What you need to do: Write out exactly the lines below starting at the one containing "overflow: hidden;" and ending at the one containing "font-weight: 400;". Omit every picture.

(Records drawn from a dataset)
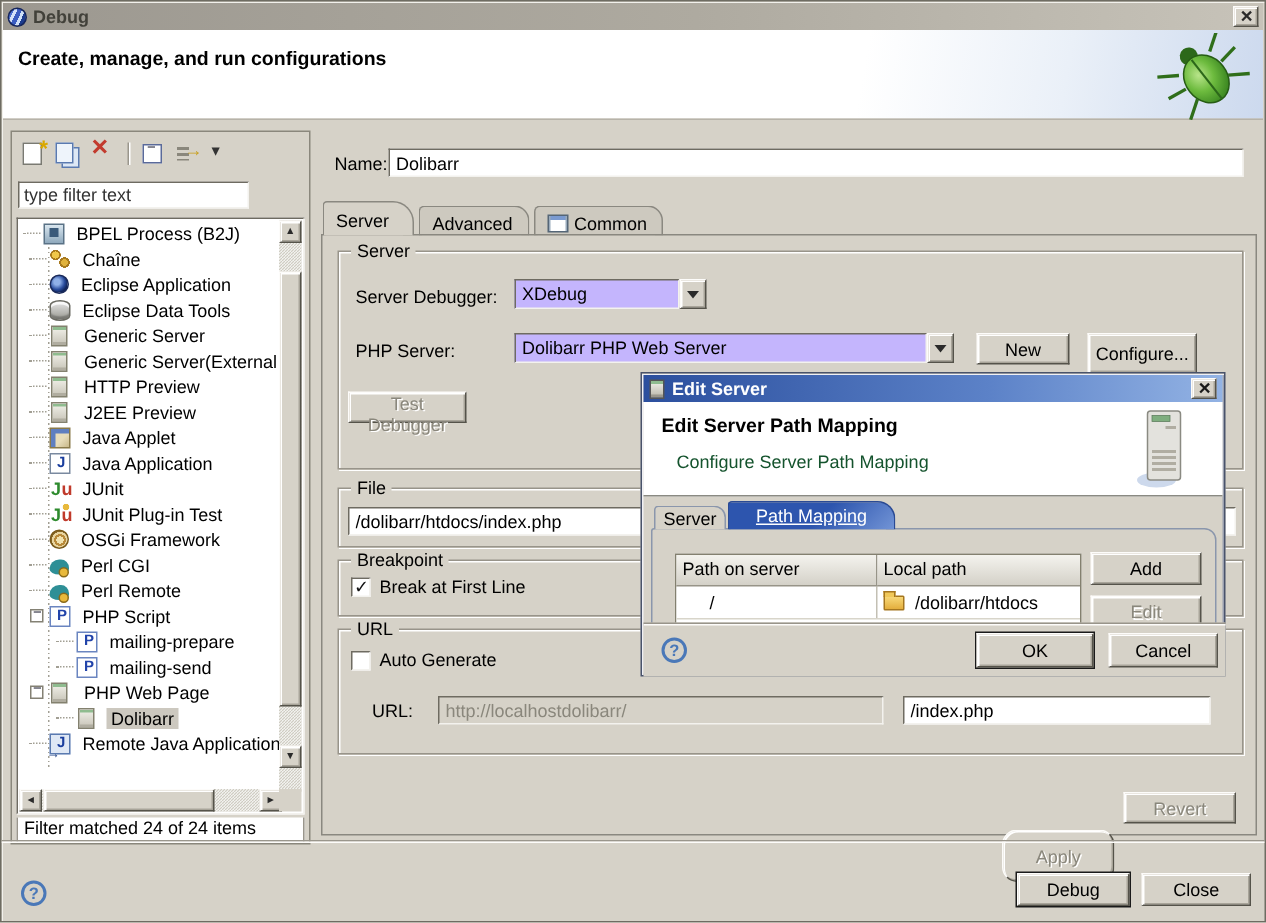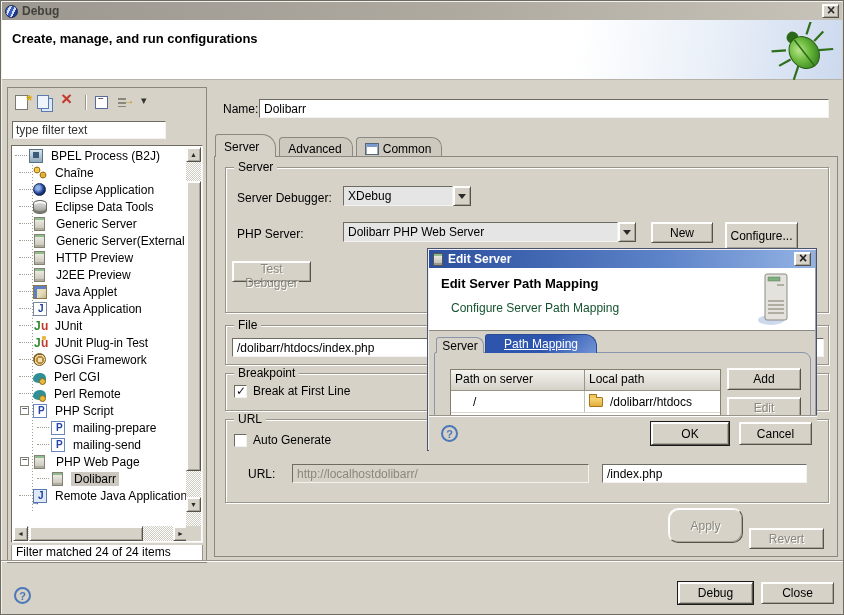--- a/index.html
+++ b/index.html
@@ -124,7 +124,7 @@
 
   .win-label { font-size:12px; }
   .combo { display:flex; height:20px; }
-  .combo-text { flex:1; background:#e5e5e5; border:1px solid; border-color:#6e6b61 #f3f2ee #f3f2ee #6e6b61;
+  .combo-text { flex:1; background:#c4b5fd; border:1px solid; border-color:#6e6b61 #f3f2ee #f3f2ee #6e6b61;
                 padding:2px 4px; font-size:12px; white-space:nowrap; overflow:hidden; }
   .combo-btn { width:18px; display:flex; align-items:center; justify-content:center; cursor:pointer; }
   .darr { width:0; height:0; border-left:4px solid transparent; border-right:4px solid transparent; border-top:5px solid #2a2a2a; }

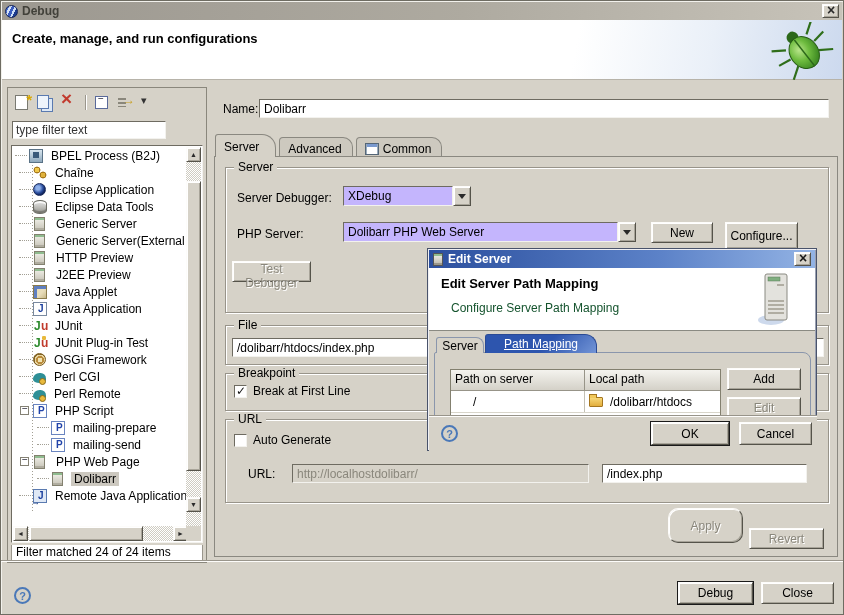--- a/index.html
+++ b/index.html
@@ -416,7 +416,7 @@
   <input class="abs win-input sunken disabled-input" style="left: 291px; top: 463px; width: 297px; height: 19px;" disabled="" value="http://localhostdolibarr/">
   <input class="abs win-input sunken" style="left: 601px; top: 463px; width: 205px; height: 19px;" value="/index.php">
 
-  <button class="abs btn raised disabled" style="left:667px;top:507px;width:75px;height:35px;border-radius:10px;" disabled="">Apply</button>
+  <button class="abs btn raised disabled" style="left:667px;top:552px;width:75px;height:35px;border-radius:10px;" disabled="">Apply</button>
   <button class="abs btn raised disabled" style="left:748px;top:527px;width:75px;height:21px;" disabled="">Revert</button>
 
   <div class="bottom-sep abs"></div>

* * *

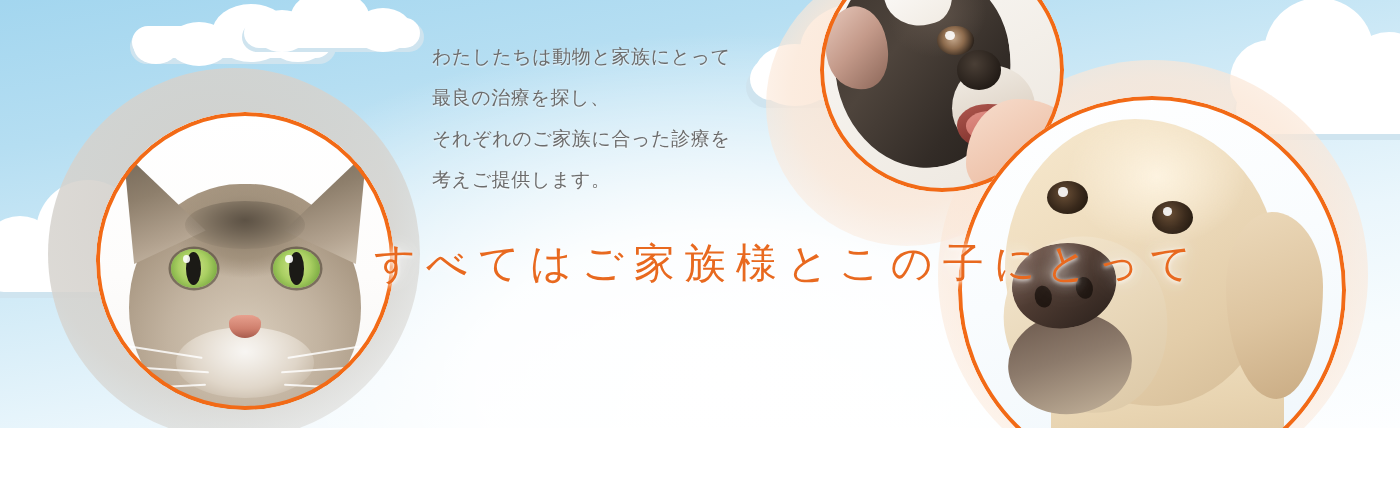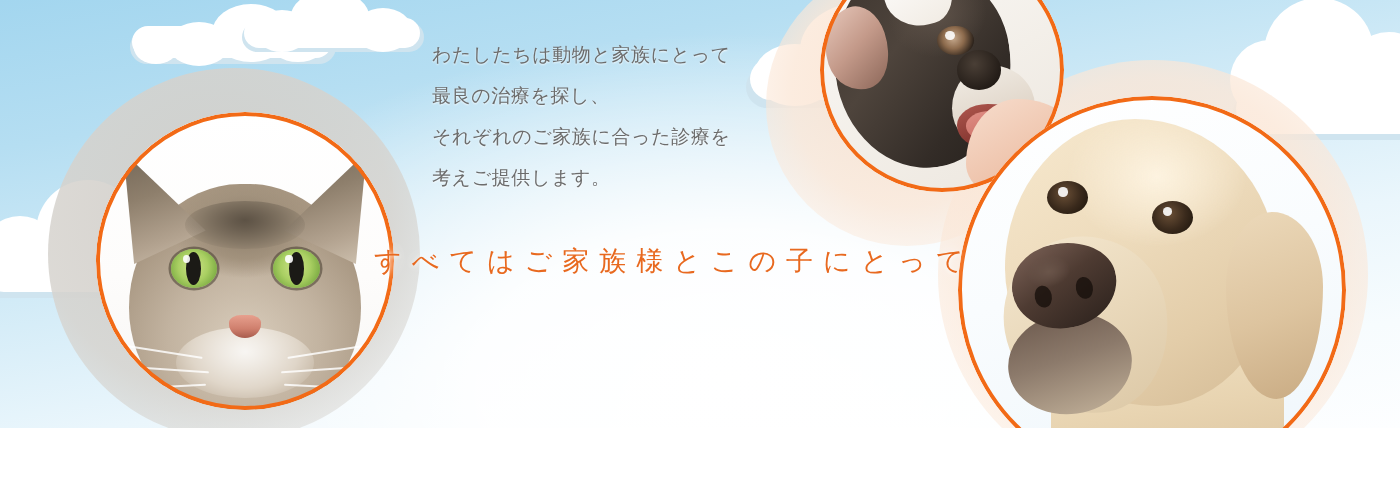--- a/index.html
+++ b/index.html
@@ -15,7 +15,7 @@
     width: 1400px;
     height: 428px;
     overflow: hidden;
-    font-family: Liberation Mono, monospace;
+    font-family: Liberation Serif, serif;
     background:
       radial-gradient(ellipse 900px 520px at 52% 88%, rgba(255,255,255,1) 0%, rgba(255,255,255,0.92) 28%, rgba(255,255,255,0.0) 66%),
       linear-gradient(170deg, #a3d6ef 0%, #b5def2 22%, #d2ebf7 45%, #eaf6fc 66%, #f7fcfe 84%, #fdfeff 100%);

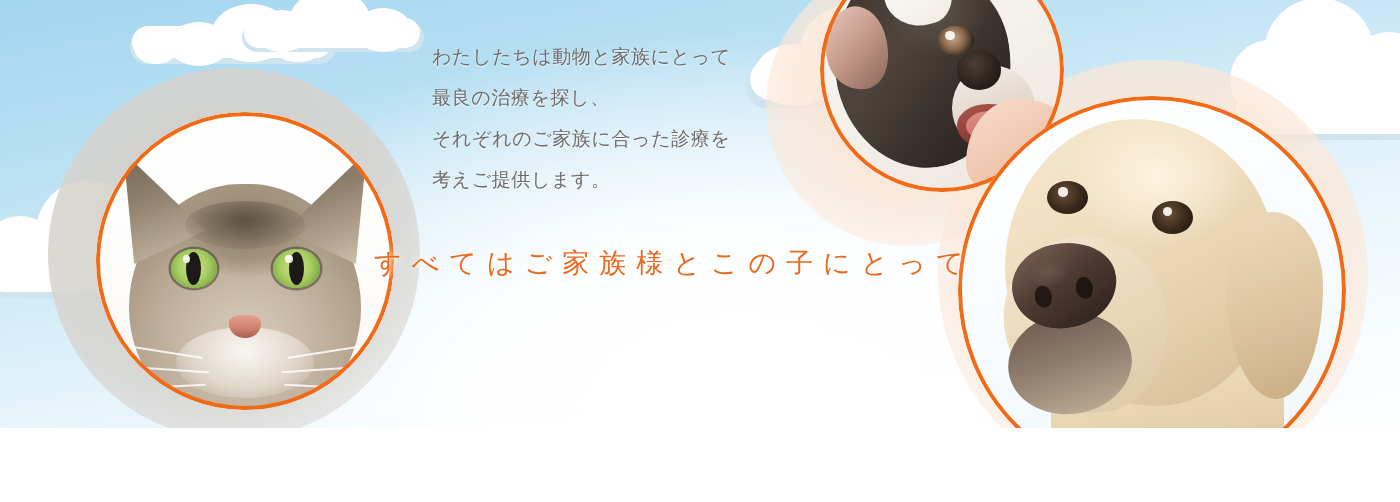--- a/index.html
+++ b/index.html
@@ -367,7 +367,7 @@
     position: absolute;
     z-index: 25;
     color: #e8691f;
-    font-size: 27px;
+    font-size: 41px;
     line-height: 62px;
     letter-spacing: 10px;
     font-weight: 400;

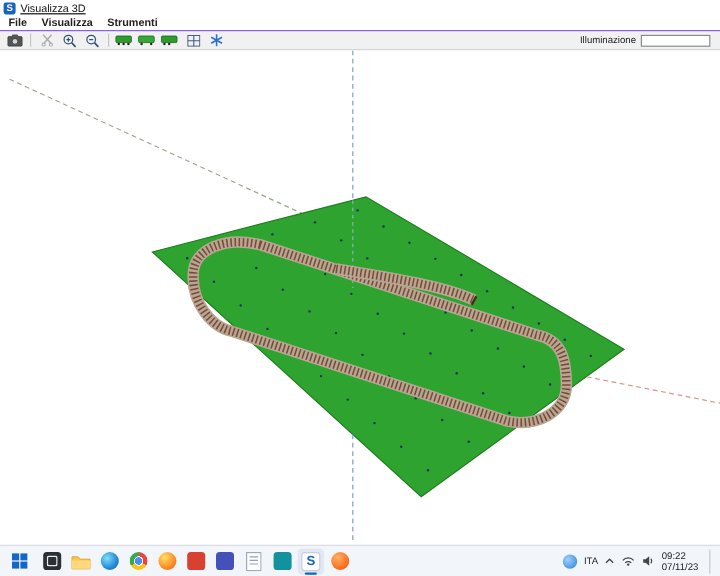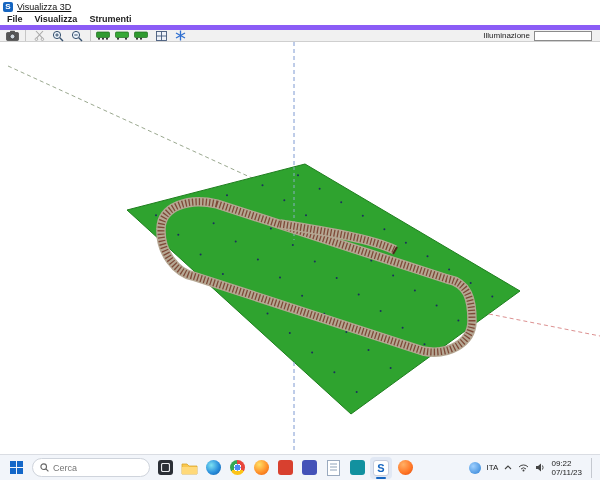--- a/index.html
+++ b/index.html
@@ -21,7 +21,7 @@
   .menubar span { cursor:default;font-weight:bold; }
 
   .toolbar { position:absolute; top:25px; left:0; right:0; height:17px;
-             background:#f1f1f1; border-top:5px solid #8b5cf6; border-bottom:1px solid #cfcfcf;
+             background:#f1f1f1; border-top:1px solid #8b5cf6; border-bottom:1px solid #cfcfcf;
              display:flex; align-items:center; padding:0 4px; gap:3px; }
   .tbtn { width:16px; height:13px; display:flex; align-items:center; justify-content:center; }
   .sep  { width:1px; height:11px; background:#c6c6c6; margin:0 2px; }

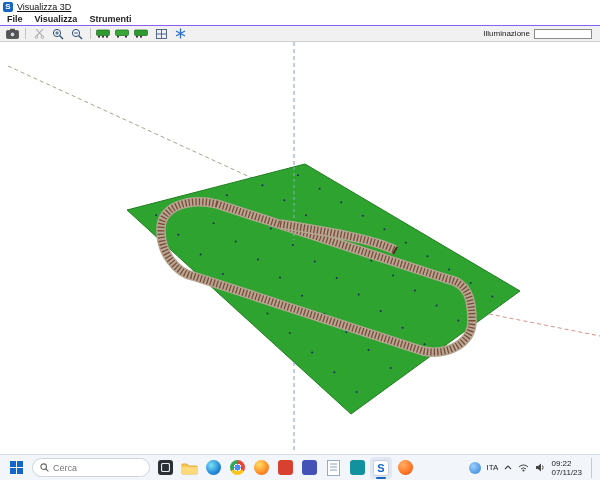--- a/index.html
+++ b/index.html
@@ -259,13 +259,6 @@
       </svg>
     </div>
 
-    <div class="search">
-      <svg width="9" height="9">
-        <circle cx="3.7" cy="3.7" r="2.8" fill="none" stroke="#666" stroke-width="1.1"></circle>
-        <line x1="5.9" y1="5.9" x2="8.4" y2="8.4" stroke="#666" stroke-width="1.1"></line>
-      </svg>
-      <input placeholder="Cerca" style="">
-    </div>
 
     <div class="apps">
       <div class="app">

...

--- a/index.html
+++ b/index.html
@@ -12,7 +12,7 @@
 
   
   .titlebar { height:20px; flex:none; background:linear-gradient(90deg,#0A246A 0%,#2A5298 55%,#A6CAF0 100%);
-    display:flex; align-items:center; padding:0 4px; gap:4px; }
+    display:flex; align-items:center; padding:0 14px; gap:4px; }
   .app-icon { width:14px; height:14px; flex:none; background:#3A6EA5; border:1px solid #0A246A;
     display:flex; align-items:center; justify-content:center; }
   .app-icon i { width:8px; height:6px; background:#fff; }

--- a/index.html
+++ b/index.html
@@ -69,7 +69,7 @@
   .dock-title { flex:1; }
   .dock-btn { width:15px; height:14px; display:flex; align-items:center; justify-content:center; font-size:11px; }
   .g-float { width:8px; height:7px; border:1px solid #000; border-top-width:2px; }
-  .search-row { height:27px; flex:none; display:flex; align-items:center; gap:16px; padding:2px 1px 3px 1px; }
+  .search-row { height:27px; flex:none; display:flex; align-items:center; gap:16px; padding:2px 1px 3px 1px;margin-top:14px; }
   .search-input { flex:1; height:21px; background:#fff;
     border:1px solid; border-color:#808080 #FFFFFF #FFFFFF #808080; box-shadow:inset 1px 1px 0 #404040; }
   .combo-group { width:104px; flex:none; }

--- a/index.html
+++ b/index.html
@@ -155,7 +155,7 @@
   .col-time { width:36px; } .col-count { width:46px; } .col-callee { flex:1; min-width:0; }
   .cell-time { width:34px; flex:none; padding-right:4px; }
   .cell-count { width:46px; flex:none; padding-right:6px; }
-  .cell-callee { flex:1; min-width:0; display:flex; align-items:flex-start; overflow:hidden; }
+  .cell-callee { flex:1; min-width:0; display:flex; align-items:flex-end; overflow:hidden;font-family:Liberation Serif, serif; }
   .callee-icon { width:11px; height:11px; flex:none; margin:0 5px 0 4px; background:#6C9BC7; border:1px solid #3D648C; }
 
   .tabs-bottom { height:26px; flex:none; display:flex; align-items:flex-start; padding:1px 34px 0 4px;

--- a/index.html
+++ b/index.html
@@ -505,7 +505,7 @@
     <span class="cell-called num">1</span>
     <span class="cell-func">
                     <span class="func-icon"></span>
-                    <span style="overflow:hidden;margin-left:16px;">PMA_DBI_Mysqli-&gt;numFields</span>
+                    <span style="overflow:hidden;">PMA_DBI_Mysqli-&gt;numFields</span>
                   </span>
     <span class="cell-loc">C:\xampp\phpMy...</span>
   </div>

Exercise output:
     overflow: hidden;
-    font-family: Liberation Mono, monospace;
+    font-family: Liberation Serif, serif;
     background:
       radial-gradient(ellipse 900px 520px at 52% 88%, rgba(255,255,255,1) 0%, rgba(255,255,255,0.92) 28%, rgba(255,255,255,0.0) 66%),
       linear-gradient(170deg, #a3d6ef 0%, #b5def2 22%, #d2ebf7 45%, #eaf6fc 66%, #f7fcfe 84%, #fdfeff 100%);

--- a/index.html
+++ b/index.html
@@ -367,7 +367,7 @@
     position: absolute;
     z-index: 25;
     color: #e8691f;
-    font-size: 27px;
+    font-size: 41px;
     line-height: 62px;
     letter-spacing: 10px;
     font-weight: 400;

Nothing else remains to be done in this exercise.